No mais, como sempre digo, no meu ofício quem comanda são as canções, e não me debato com isso. Gosto, aliás, de ser levada por elas. Então nunca tenho a menor pretensão de ser coerente com um alinhamento adiantado, adiantando que ando tocando aquelas das quais estava com muitas saudades, algumas das quais havia até esquecido, algumas do micróbio do samba, algumas das quais tenho inveja porque gostava de as ter escrito, algumas que escrevi mas foram gravadas por outros artistas, poemas que musiquei, e alguma coisa nova que ninguém é de ferro. Olhos de onda, por exemplo, que batiza o alinhamento, qualquer que ele seja, fiz enquanto ensaiava. Além de inaugurar nova safra, o que sempre é motivo de alegria, a canção ajudou a dar o norte do recital.
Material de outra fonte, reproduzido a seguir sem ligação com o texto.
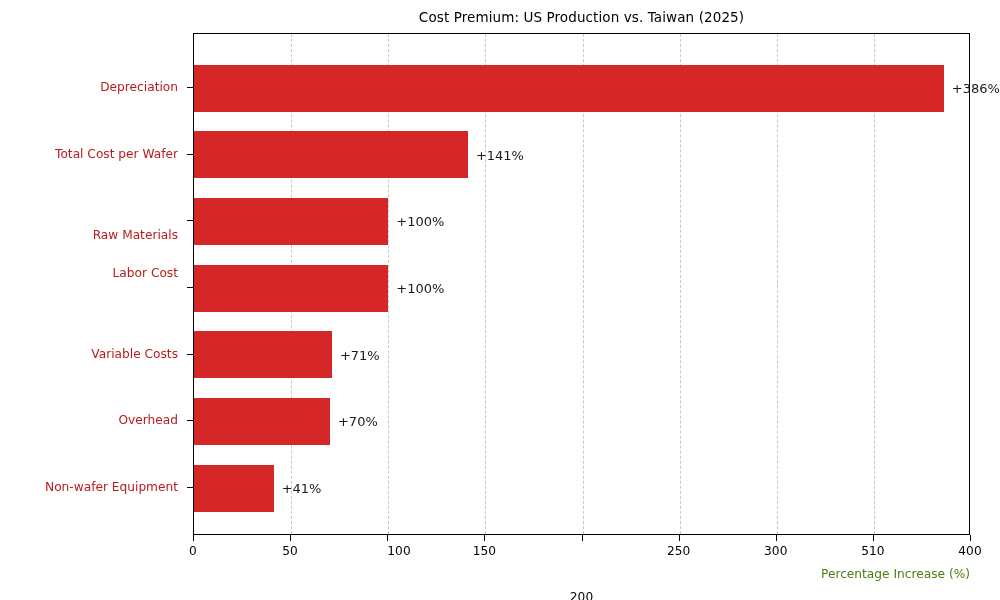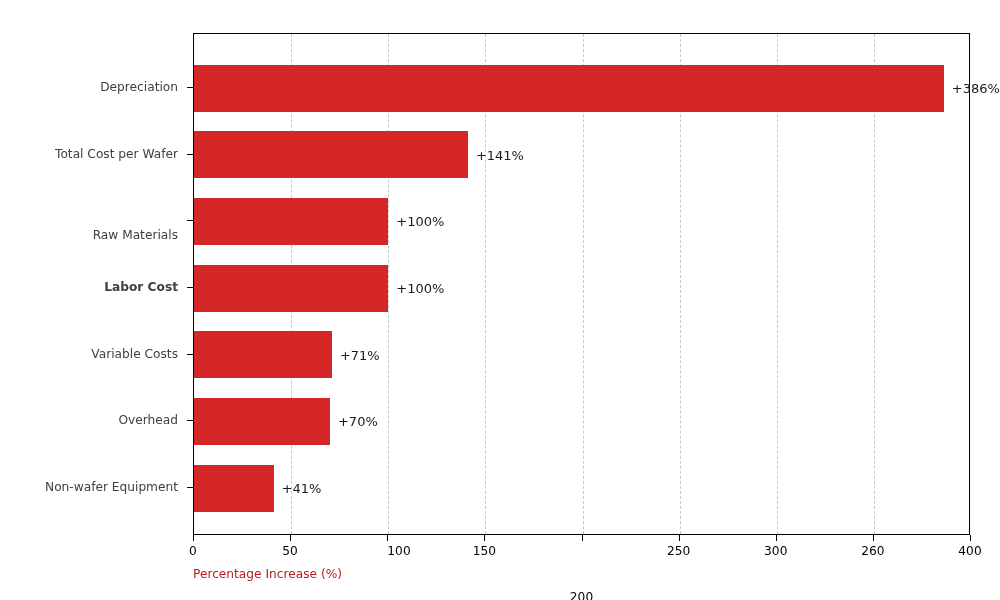--- a/index.html
+++ b/index.html
@@ -134,6 +134,7 @@
 
 <div id="figure">
 
+  <div id="chart-title">Cost Premium: US Production vs. Taiwan (2025)</div>
 
   <div id="y-axis">
       <div class="ytick-label" style="top: 54px;">Depreciation</div>

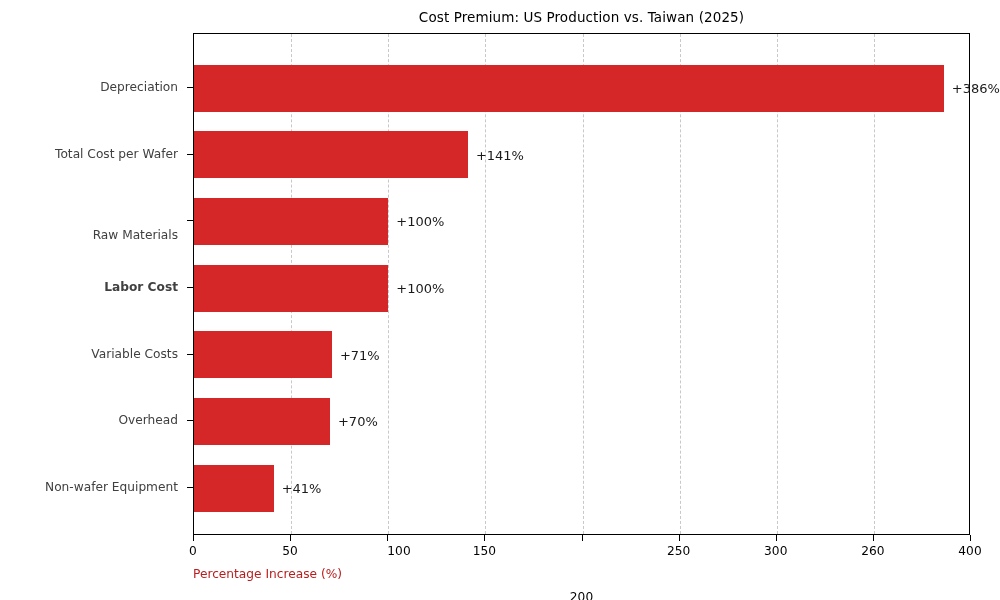--- a/index.html
+++ b/index.html
@@ -83,7 +83,7 @@
     position: absolute;
     right: 15px;
     font-size: 12.2px;
-    color: #404040;
+    color: #b91c1c;
     white-space: nowrap;
     transform: translateY(-50%);
     text-align: left;

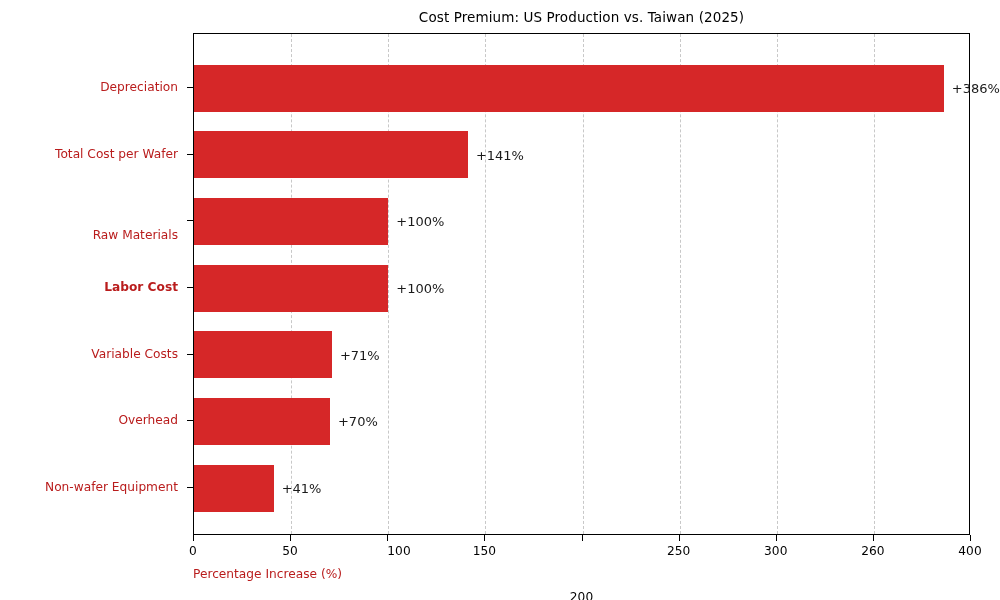--- a/index.html
+++ b/index.html
@@ -143,7 +143,7 @@
       <div class="ytick-mark" style="top: 120.667px;"></div>
       <div class="ytick-label" style="top: 202px;">Raw Materials</div>
       <div class="ytick-mark" style="top: 187.333px;"></div>
-      <div class="ytick-label" style="top: 254px; font-weight: bold;">Labor Cost</div>
+      <div class="ytick-label" style="top: 240px;">Labor Cost</div>
       <div class="ytick-mark" style="top: 254px;"></div>
       <div class="ytick-label" style="top: 320.667px;">Variable Costs</div>
       <div class="ytick-mark" style="top: 320.667px;"></div>

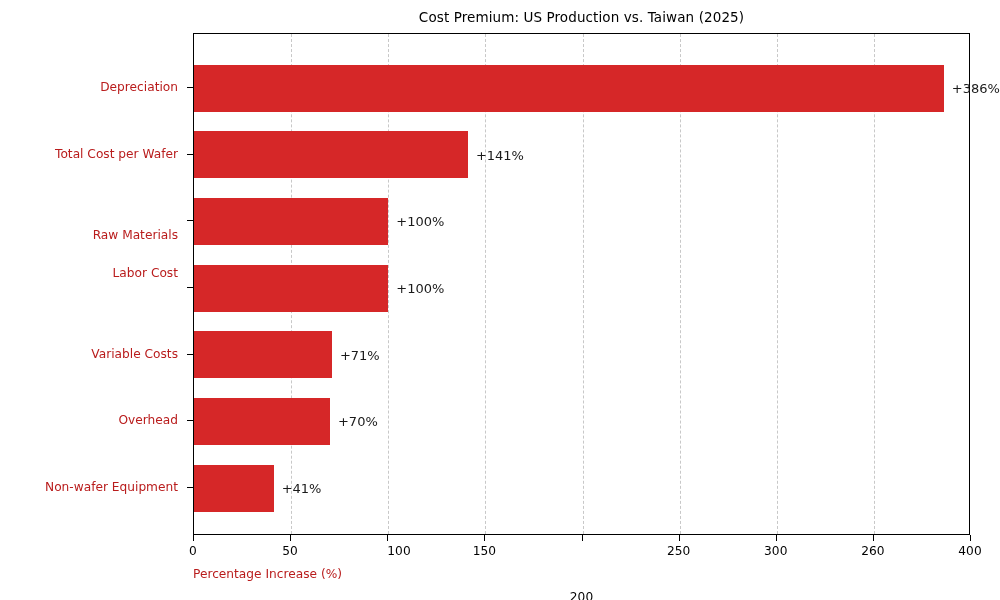--- a/index.html
+++ b/index.html
@@ -198,7 +198,7 @@
       <div class="xtick-mark" style="left: 582.75px;"></div>
       <div class="xtick-label" style="left: 582.75px;">300</div>
       <div class="xtick-mark" style="left: 679.875px;"></div>
-      <div class="xtick-label" style="left: 679.875px;">260</div>
+      <div class="xtick-label" style="left: 679.875px;">510</div>
       <div class="xtick-mark" style="left: 777px;"></div>
       <div class="xtick-label" style="left: 777px;">400</div>
     </div>

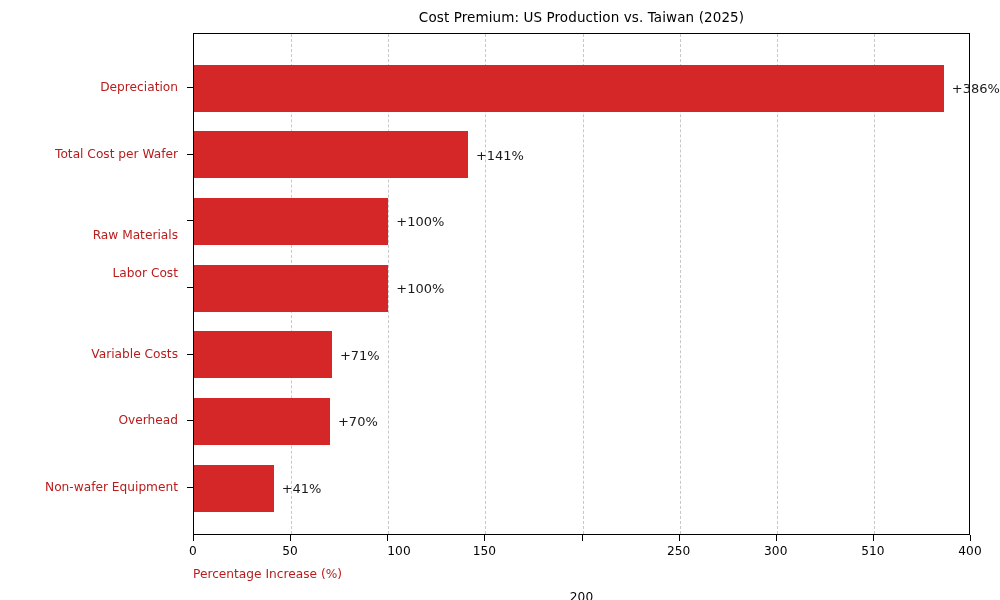--- a/index.html
+++ b/index.html
@@ -123,9 +123,9 @@
     top: 32px;
     left: 0;
     width: 777px;
-    text-align: left;
+    text-align: right;
     font-size: 12.2px;
-    color: #b91c1c;
+    color: #4d7c0f;
     white-space: nowrap;
   }
 </style>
Constatei quando essa canção nasceu que as outras já estavam também falando do que ela fala e da língua portuguesa e do mar da língua e por aí vai.

 

De tudo um pouquinho, como a receita da felicidade, deixando sempre aberto o espaço para poetas que me apareçam e para novas canções que podem sempre me arrebatar mais perto da hora ou que podem ser escritas no camarim, sacrificando para isso certezas absolutas no repertório, tudo é possível, graças aos deuses.

 

Aqui estamos, eu, a guitarra e algumas canções que adoro, nos reencontrando, como se fosse a primeira vez, nos encontrando pela primeira vez quando é o caso, desejando viver mais uma noite "daquelas", no palco querido da Culturgest, antes de por o pé na estrada, enfim. Importante é que aquele frio na barriga antes de entrar no palco sozinha com minha guitarra, permanece, se não aumentou e foi para isso que vim.

 

Adriana Calcanhotto

I love the stage at Culturgest. I’ll never forget my first Lisbon concert in October 2000, where I was alone with my guitar and a magical audience. That first night I fell in love with the city, making some dear friends. I entered into Portugal, or Portugal entered into me, forever, through the door opened by António Pinto Ribeiro’s invitation. When I received this fresh invitation to perform a similar concert, I didn’t hesitate, hoping to relive another night like the first one. Just me, my guitar and some of the songs that I love. I still feel the same sense of excitement.